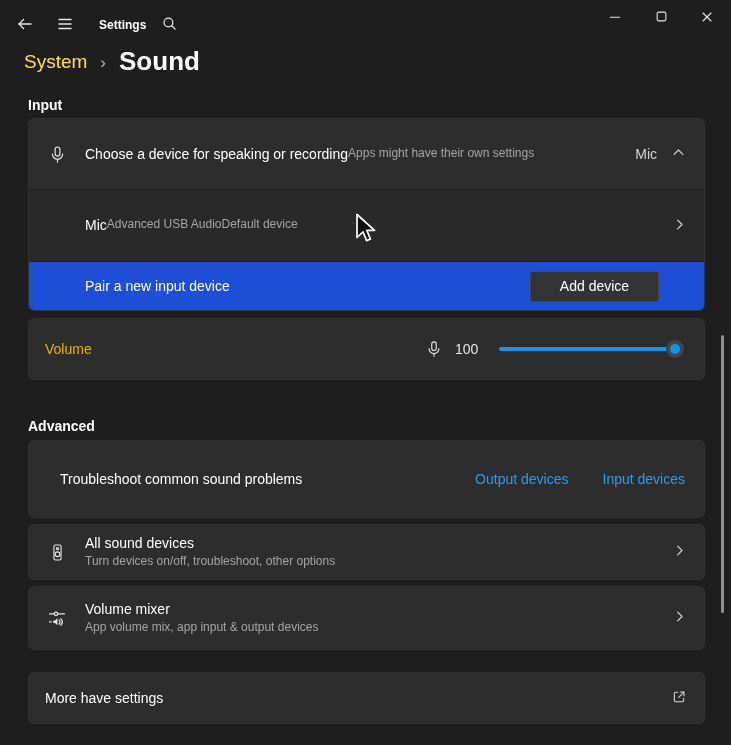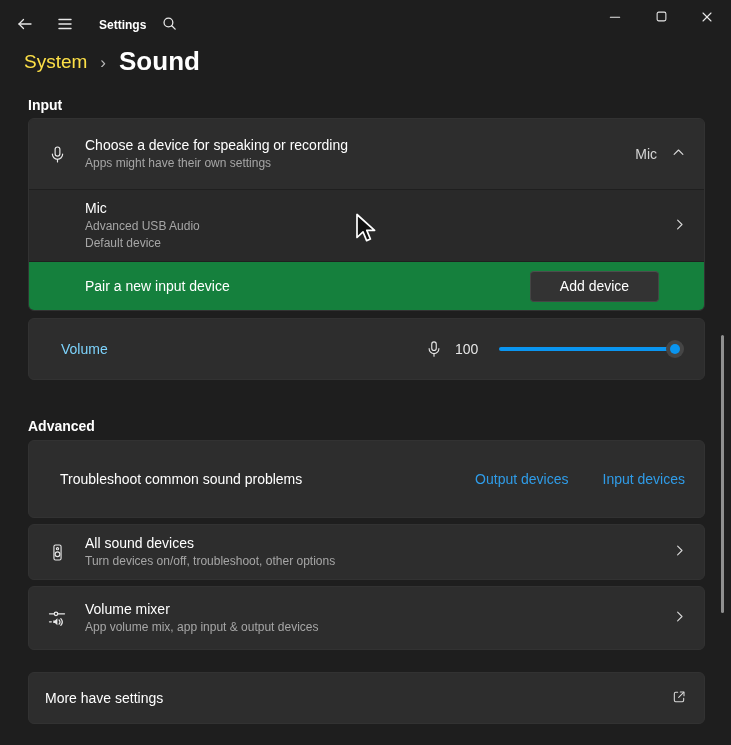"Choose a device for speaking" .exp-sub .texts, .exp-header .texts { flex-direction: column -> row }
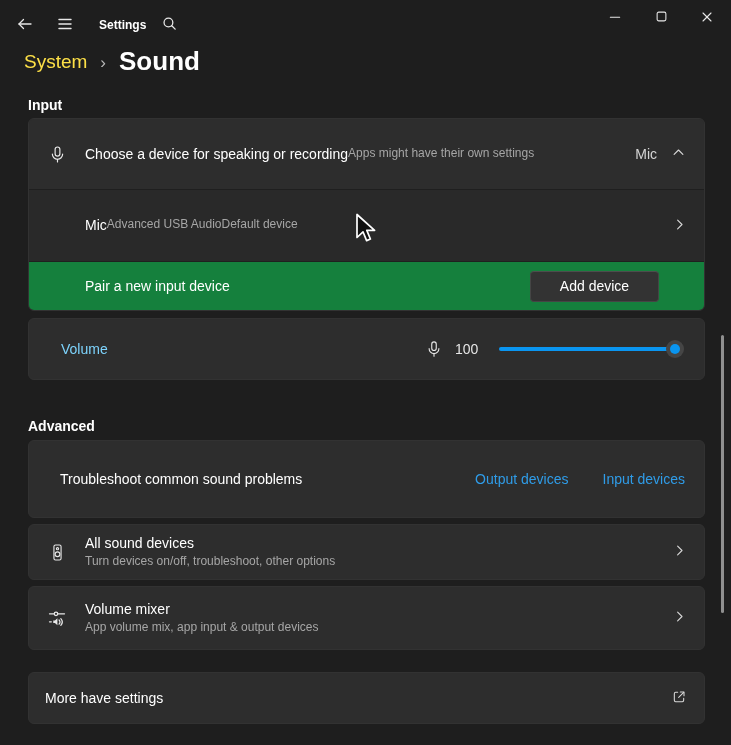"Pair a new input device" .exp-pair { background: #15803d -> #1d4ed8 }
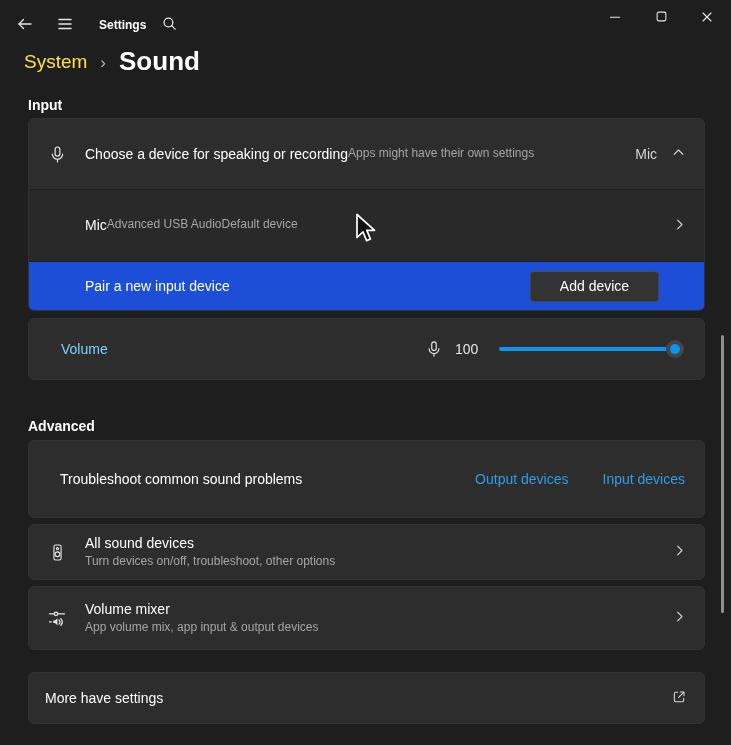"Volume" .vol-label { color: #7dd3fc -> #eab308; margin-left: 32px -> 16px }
---
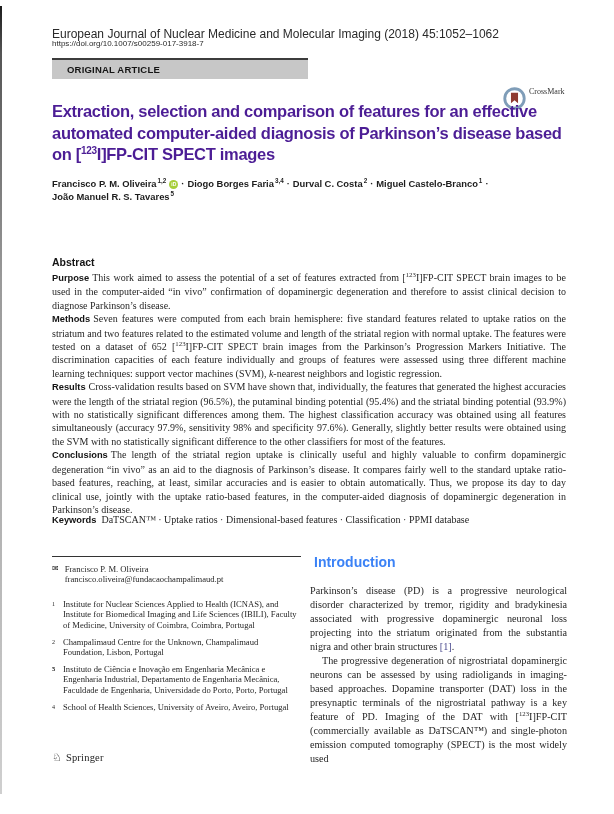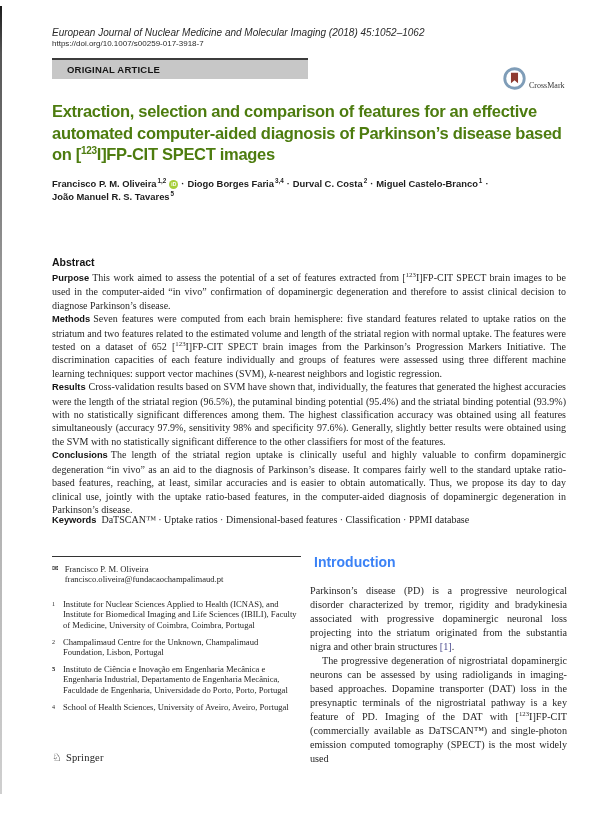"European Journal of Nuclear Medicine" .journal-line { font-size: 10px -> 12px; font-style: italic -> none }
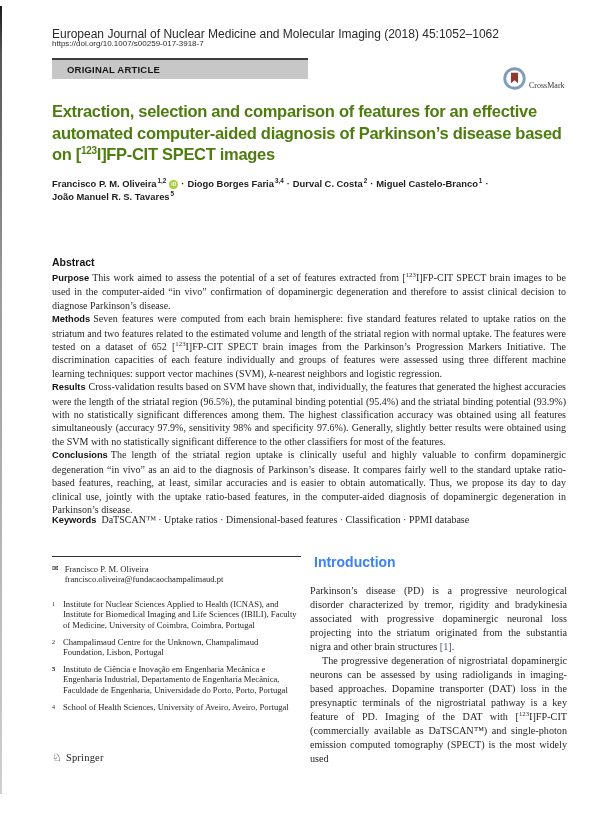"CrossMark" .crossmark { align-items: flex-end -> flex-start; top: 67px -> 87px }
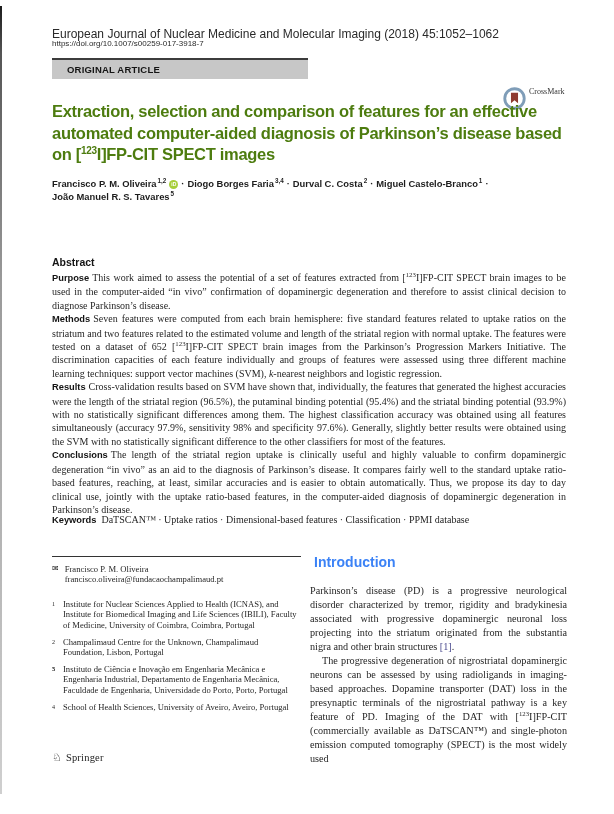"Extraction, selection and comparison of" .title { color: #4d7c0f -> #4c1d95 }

__INSTRUCTIONS TO FOLLOW__.
Among the records above, locate the line containing "a device for" and the line containing "color: #7dd3fc ->", then transcribe exactly the lines starting at the first and ending at the second, with no pictures.

__RESULT OF THIS EXERCISE__.
"Choose a device for speaking" .exp-sub .texts, .exp-header .texts { flex-direction: column -> row }
"Pair a new input device" .exp-pair { background: #15803d -> #1d4ed8 }
"Volume" .vol-label { color: #7dd3fc -> #eab308; margin-left: 32px -> 16px }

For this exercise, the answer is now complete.